Closed-loop CAPA: Addressing the product record
The single system improves visibility and traceability, and speeds resolution with a clear connection to the affected parts of the medical device, as described in 21 CFR 820.100 (5). This product-centric quality management system (QMS) approach ensures that issues and complaints can be documented, researched, and resolved faster. Consider four key areas that are often involved to resolve issues:
For any product design changes, an engineering change process is initiated. This process includes creating an engineering change order (ECO) to describe the reason for change, and changes to product design (e.g., specific changes to components). The ECO will list all affected parts of the assembly’s bill of materials.
The CAPA process loop is closed as the ECO approval and related resolution are carried out to change the product design, test, or assembly process.
If an issue is traced to an employee or an external team member who is not following the latest instructions or procedures, better training may be required. Training record management in a QMS helps ensure proper training with testing for competence.
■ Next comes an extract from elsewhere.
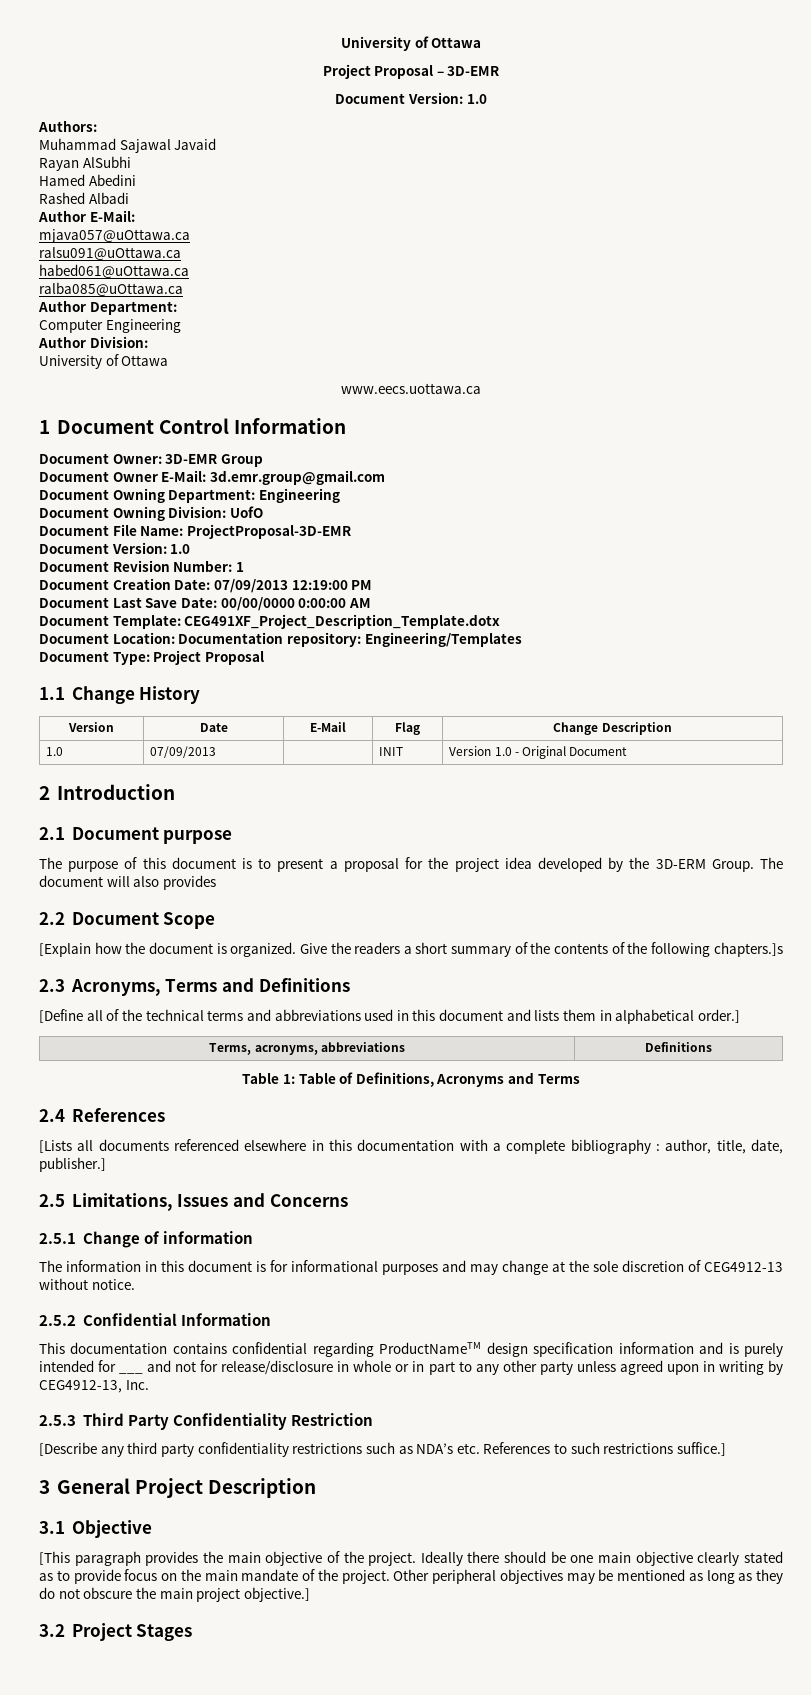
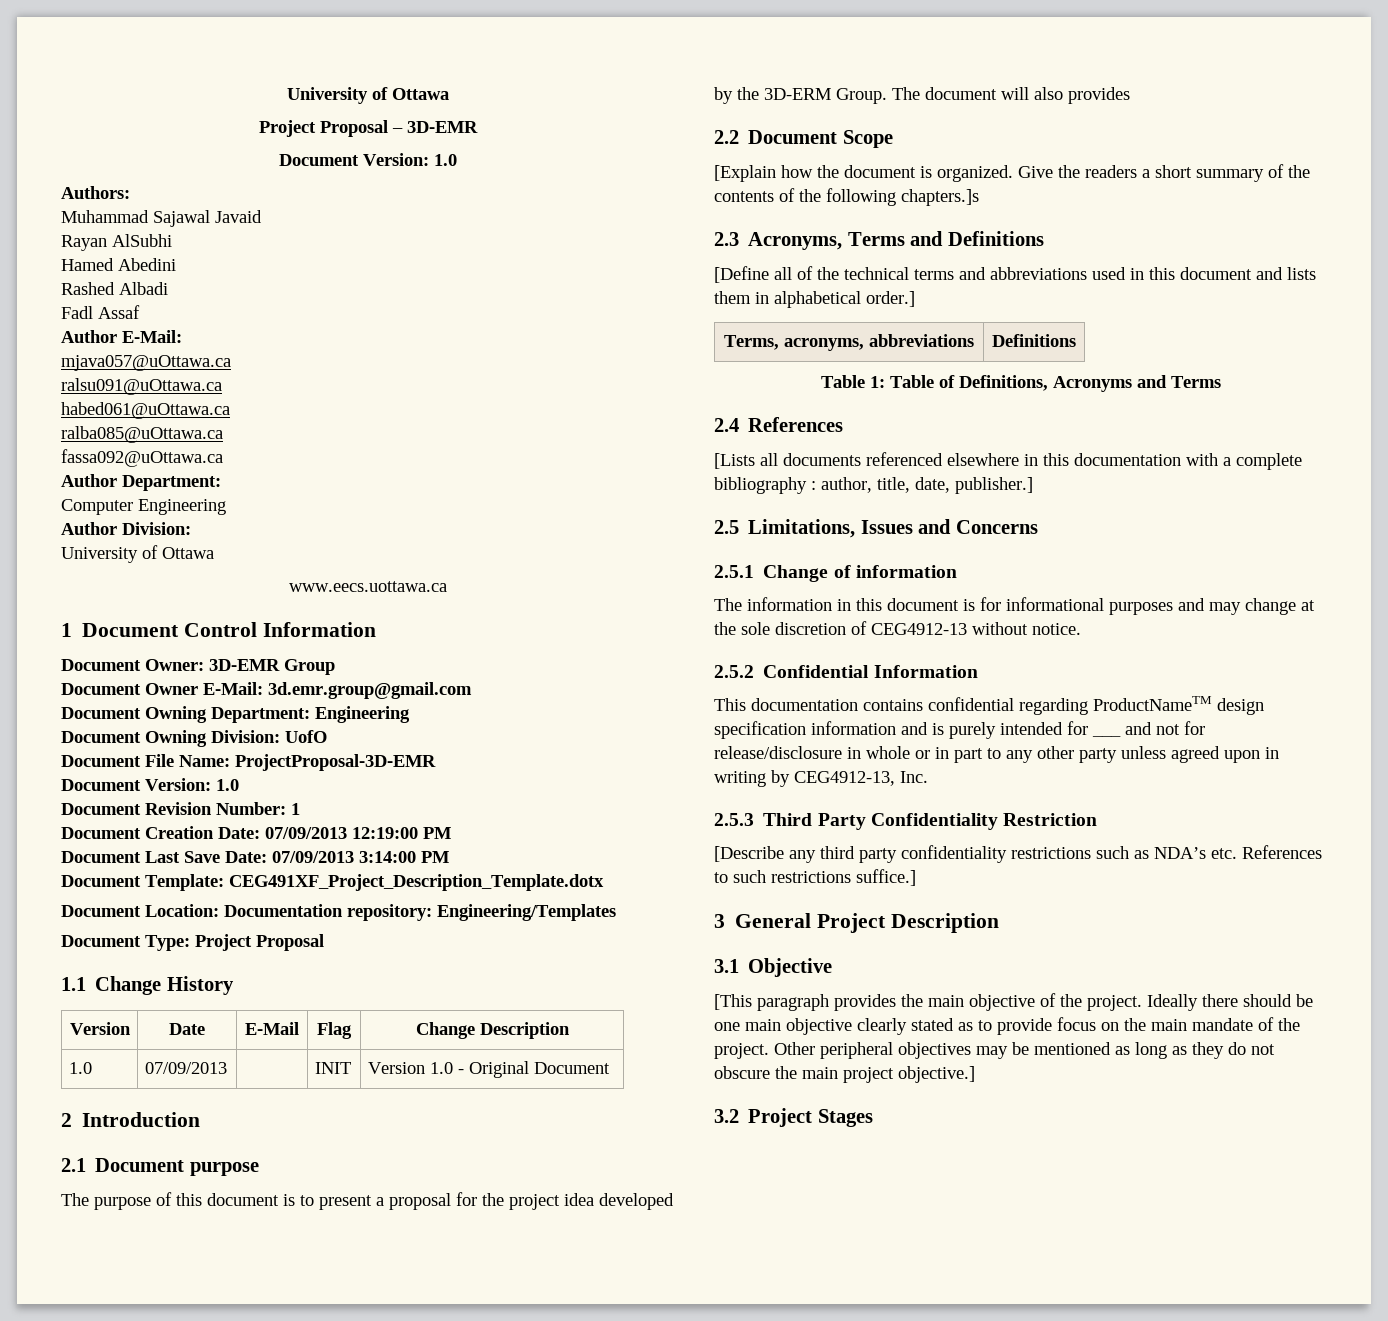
+ Fadl Assaf
+ fassa092@uOttawa.ca
- Document Last Save Date: 00/00/0000 0:00:00 AM
+ Document Last Save Date: 07/09/2013 3:14:00 PM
The CAPA loop closes when the training record is linked with the product record and training plans. Changes to personnel training can be documented, corrected, and linked via a corrective action request (CAR).
Manufacturing and test documentation
Occasionally, issues can arise from improper documentation for a medical device, such as an assembly instruction. A document change order (DCO) defines any necessary updates to the affected document(s).
The CAPA loop is closed when the specified changes to the affected documents are carried out. With a product-centric QMS approach, all team members can trace the change back to the CAR and original issue.
Purchased product or service issues
Issues may be traced to a purchased component, subassembly, or service. For problems with a purchased part or service, the medical device company may need to source an alternate part and update the approved manufacturers list (AML).
The CAPA loop is closed when the sourced parts are approved and updated in the AML with links between the internal part number and the supplier’s part number.
Connecting to downstream systems
A product-centric QMS system closes the CAPA loop further by connecting seamlessly with downstream systems once changes to product designs are approved.
When a product change is approved and released, operations and other affected teams must be informed, as described in 21 CFR 820.100 (6 and 7). So, product-centric QMS updates the downstream systems used to manufacture the final product, such as enterprise resource planning (ERP). This final step in getting high-quality, safe, and compliant products to market eliminates errors and delays that could otherwise be introduced by doing manual data entry into downstream ERP systems.
Keeping on track
Medical devices are developed to improve or save lives. When quality processes are connected with the product record, inventive products get to market sooner, and in a safer and compliant manner.
Connecting CAPA processes with the product record means including product changes, documenting change processes, training inside and outside personnel, and enabling downstream teams to get issues resolved and products released faster. Using a QMS solution is key, but product-centric QMS approaches are a better way to provide engineering, manufacturing, quality, and supply chain teams with all of the necessary product and quality information.
Scott Reedy is senior director of marketing for Arena Solutions. He spent a decade working in engineering and manufacturing and has held strategic roles with enterprise software companies in consulting, sales, product development and introduction, and marketing over the past 20 years.
The opinions expressed in this blog post are the author’s only and do not necessarily reflect those of Medical Design and Outsourcing or its employees.